太田敦也

文・写真=鈴木栄一

目標を失い「どうしたらいいのか分からないような感じ」

4月3日、三遠ネオフェニックスは敵地での川崎ブレイブサンダース戦に67-91と完敗。序盤から2桁のリードを許すと、そのままこれといった見せ場もなく敗れてしまった。

そして点差に加え、藤田弘輝ヘッドコーチがこう嘆くように内容が悪かった。「非常に残念な試合。選手たちに勝つ気があるのかちょっと疑問です。ただ、それだけでした。圧倒的に川崎さんの方のエナジーレベルが高かった。戦術云々ではなく気持ちで終始負けました」

中心選手である太田敦也も「最初の入りで、相手のインテンシティが高かったです。そこからズルズル行ってしまい、一度も勝ったクォーターがなかった。応援してくださるブースターさんには、本当に申し訳ない試合をしてしまいました」と反省しきりだった。

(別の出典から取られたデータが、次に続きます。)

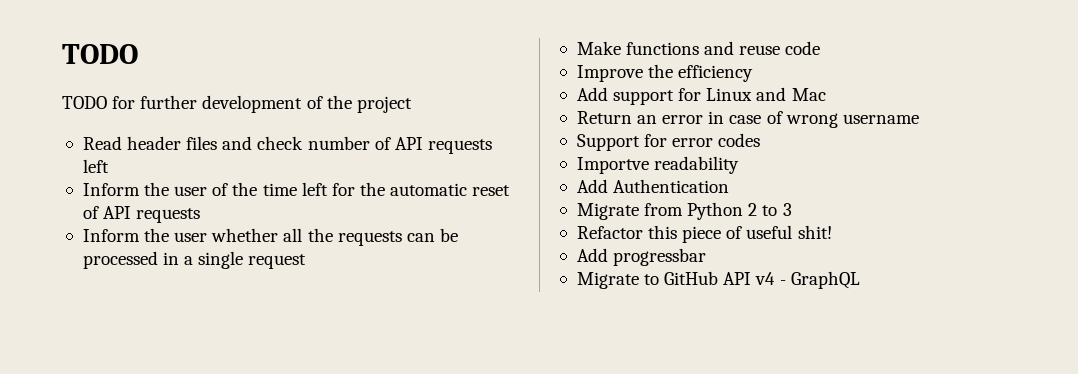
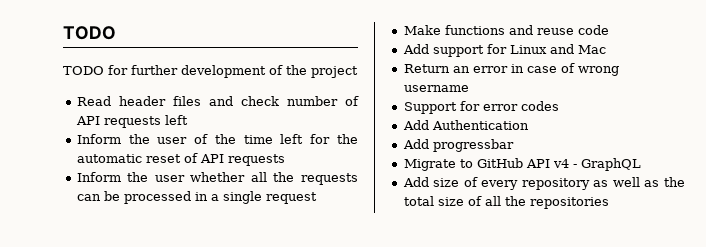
- Improve the efficiency
- Importve readability
- Migrate from Python 2 to 3
- Refactor this piece of useful shit!
+ Add size of every repository as well as the total size of all the repositories

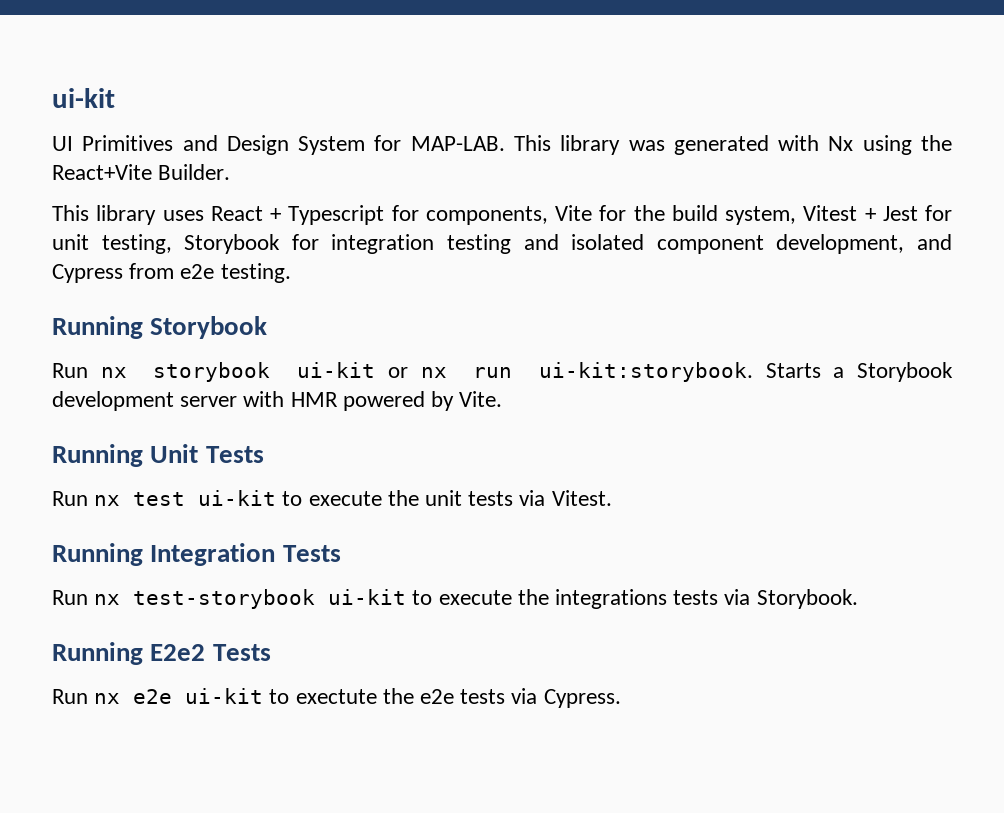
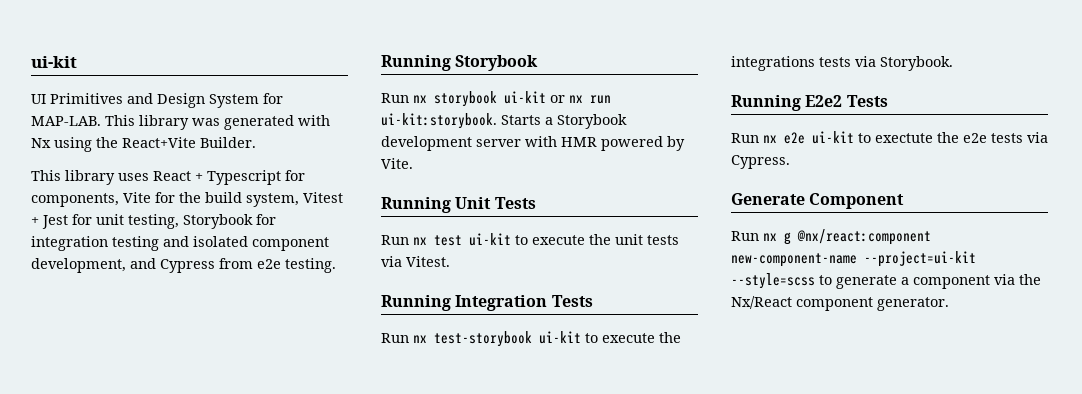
+ Generate Component
+ Run nx g @nx/react:component new-component-name --project=ui-kit --style=scss to generate a component via the Nx/React component generator.

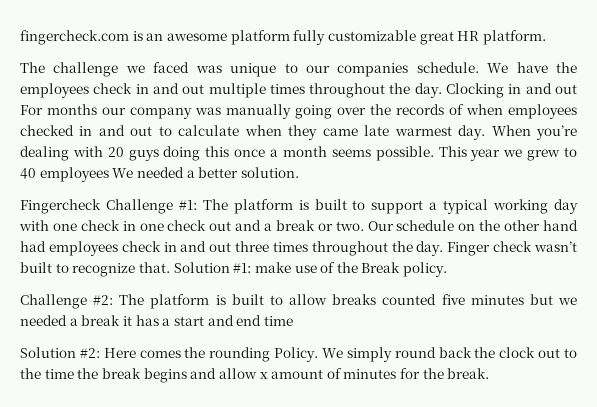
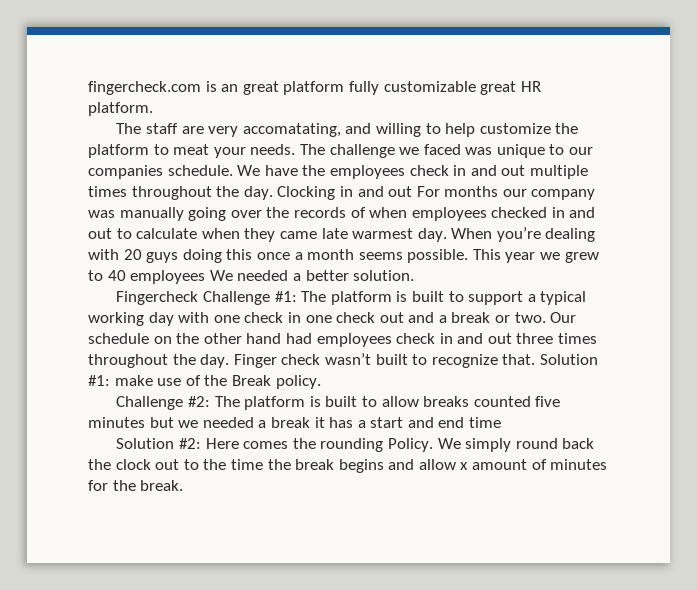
- fingercheck.com is an awesome platform fully customizable great HR platform.
+ fingercheck.com is an great platform fully customizable great HR platform.
- The challenge we faced was unique to our companies schedule.
+ The staff are very accomatating, and willing to help customize the platform to meat your needs. The challenge we faced was unique to our companies schedule.

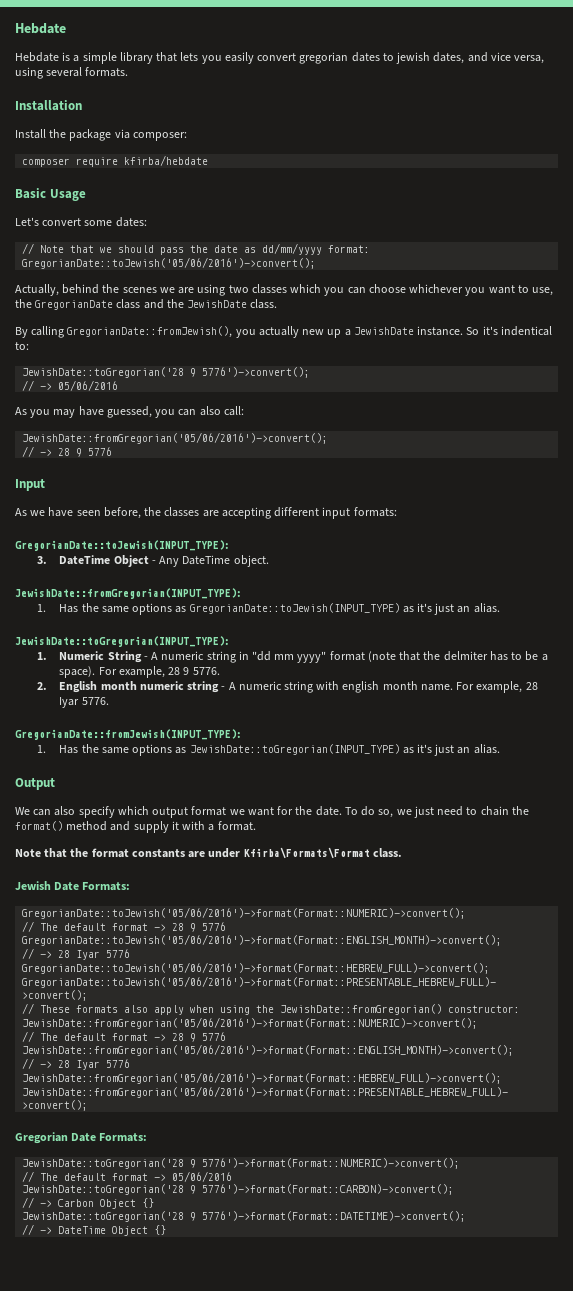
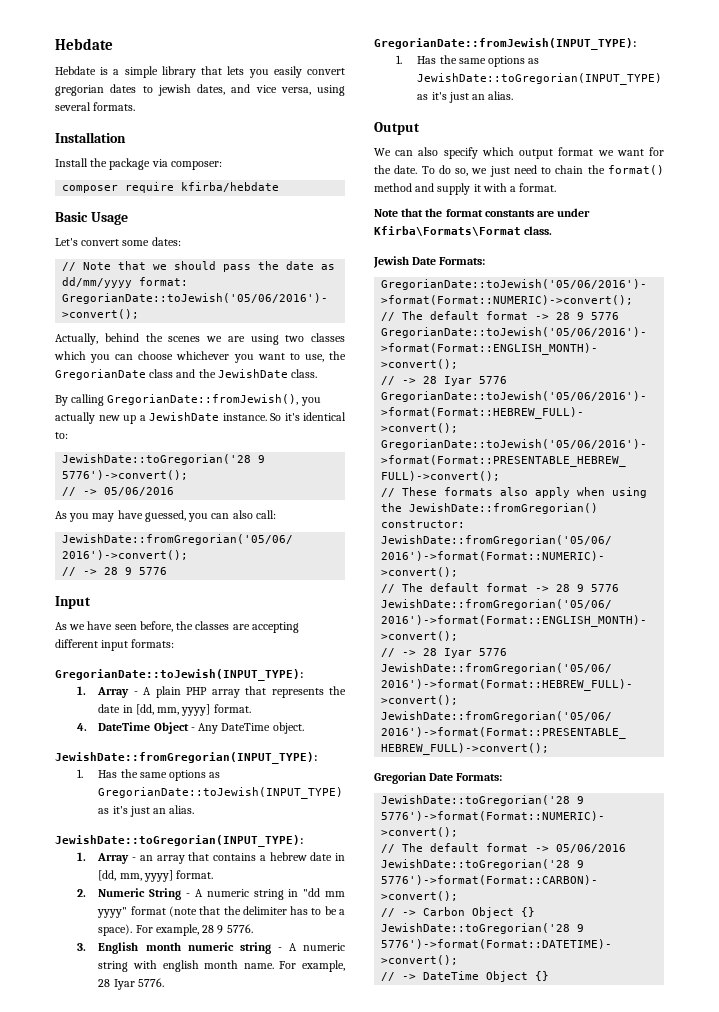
- So it's indentical to:
+ So it's identical to:
- 3. DateTime Object - Any DateTime object.
+ 1. Array - A plain PHP array that represents the date in [dd, mm, yyyy] format.
+ 4. DateTime Object - Any DateTime object.
- 1. Numeric String - A numeric string in "dd mm yyyy" format (note that the delmiter has to be a space).
+ 1. Array - an array that contains a hebrew date in [dd, mm, yyyy] format.
+ 2. Numeric String - A numeric string in "dd mm yyyy" format (note that the delimiter has to be a space).
- 2. English month numeric string - A numeric string with english month name.
+ 3. English month numeric string - A numeric string with english month name.

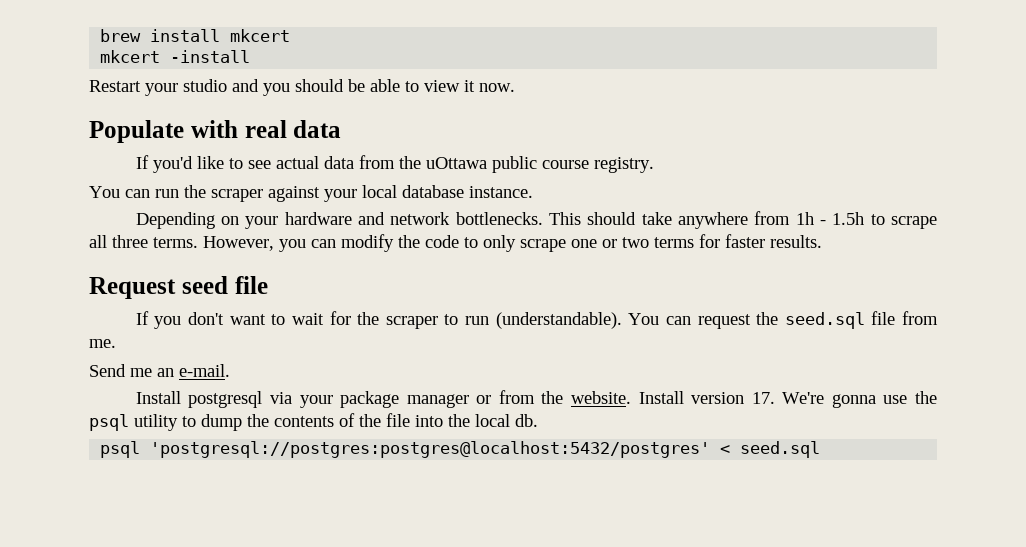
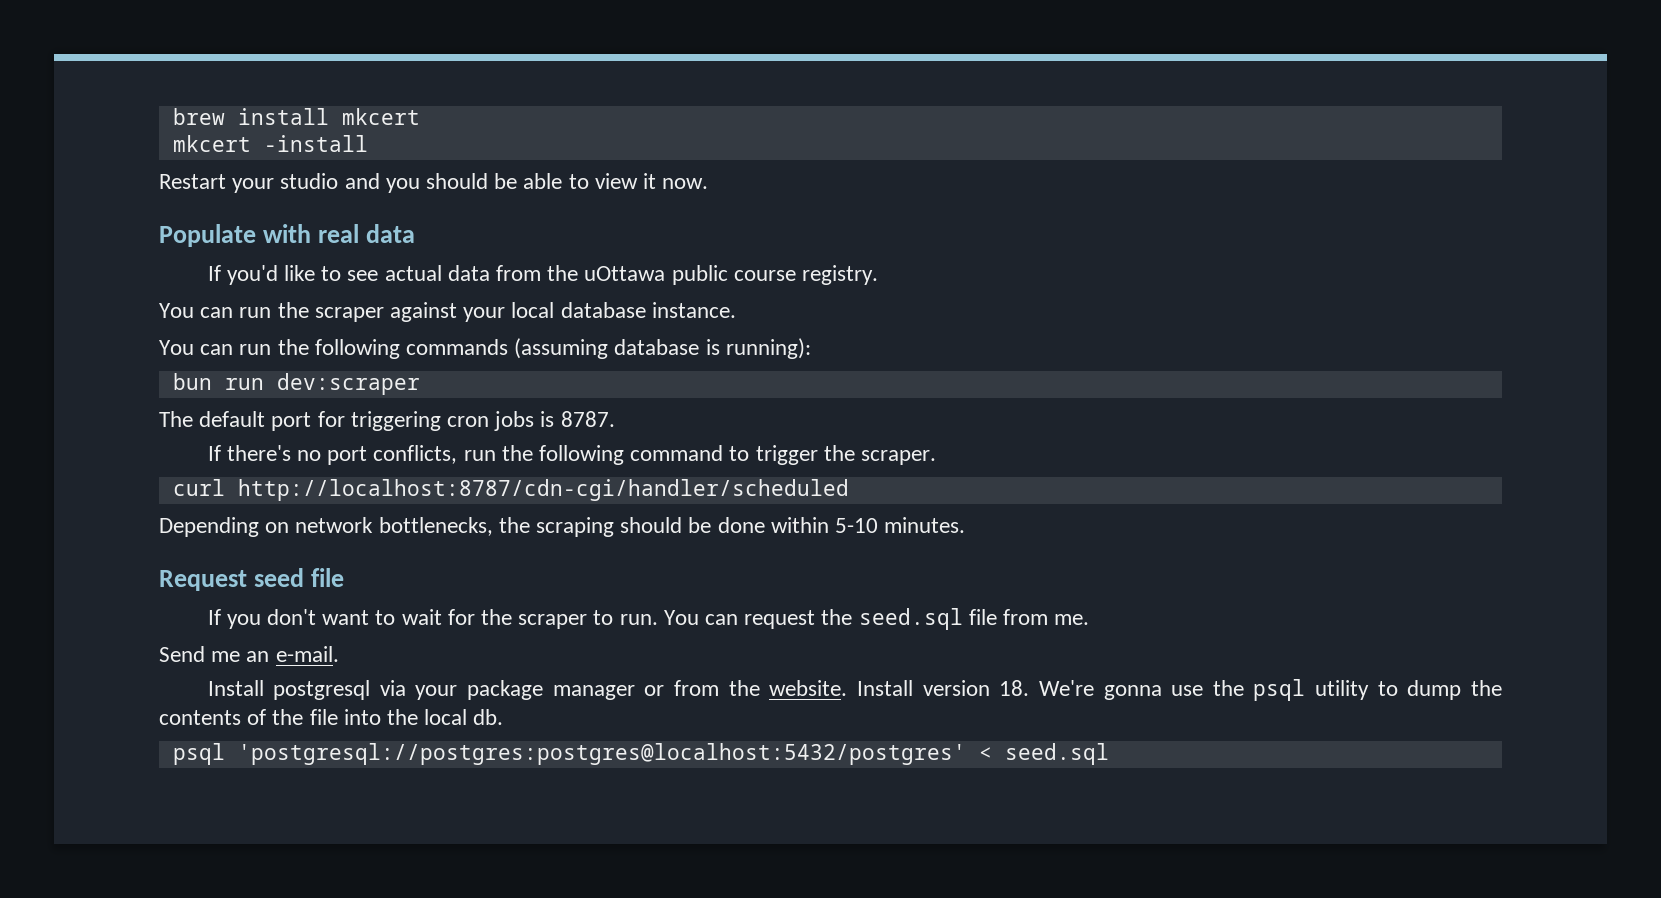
- Depending on your hardware and network bottlenecks. This should take anywhere from 1h - 1.5h to scrape all three terms. However, you can modify the code to only scrape one or two terms for faster results.
+ You can run the following commands (assuming database is running):
+ bun run dev:scraper
+ The default port for triggering cron jobs is 8787.
+ If there's no port conflicts, run the following command to trigger the scraper.
+ curl http://localhost:8787/cdn-cgi/handler/scheduled
+ Depending on network bottlenecks, the scraping should be done within 5-10 minutes.
- If you don't want to wait for the scraper to run (understandable).
+ If you don't want to wait for the scraper to run.
- Install version 17. We're gonna use the psql utility to dump the contents of the file into the local db.
+ Install version 18. We're gonna use the psql utility to dump the contents of the file into the local db.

指揮官が強調した気持ちの面だが、現在の三遠はチャンピオンシップ、残留プレーオフともに絡んでいない中位グループ。良くも悪くも目の前に大きな目標がない状況だ。この点は太田も「どうしたらいいのか分からないような感じにはなっていた面もありました」と気持ちの持って行き方で難しい部分はあったと言う。

だが、それでもどんな状況でも目の前の試合で、ありったけの闘志を持って臨むのはプロ選手としてのあるべき姿だ。「僕らはプロです。残りの試合は応援してくださる方のためにも戦っている姿をしっかり見せていかなきゃいけないとみんなも分かったと思います。僕自身も改めて、再認識しました」と太田も、最後まで戦い続けることの大切さを強調する。

太田敦也

「 守備から波に乗っていくタイプ」と再認識

また、このような大きな目標を持ちづらい状況においても、貪欲に成長を求めてプレーを続けることは必ず来シーズンの飛躍へとつながる糧となる。それは太田のプレーから強く見えてくる。ここ数週間、太田はプレータイムが増えていることもあるだろうが、ミドルシュートなどより攻撃に絡んでいる。この試合でも14本中6本成功と成功率は低かったが、アグレッシブに点を取りに行った。

「前回の新潟戦で確率が良くなくて(10本中2本成功)、今回はシュートの方にフォーカスしすぎてしまいました。もっと点を取るなどスタッツを残していきたいと思っていましたけど、やっぱりディフェンスが一番大事。僕は守備から波に乗っていくタイプだと改めて思いました」

本人はこのように攻撃に意識が行きすぎて、持ち味である守備の強度が落ちてしまったと厳しい評価だが、プレーの幅を広げようとする前向きなチャレンジではないだろうか。太田のように一人ひとりが、最後までステップアップを目指し、前を向いてプレーすれば今回のようなインテンシティに欠ける試合はなくなってくるはずだ。

すでにチャンピオンシップ出場はない三遠だが、本日の横浜ビー・コルセアーズ戦に勝利すればB1残留が正式に確定する。三遠らしい激しさを持ったエッジのきいたバスケットボールを取り戻し、ホームのファンの下でしっかりと残留を決めたい。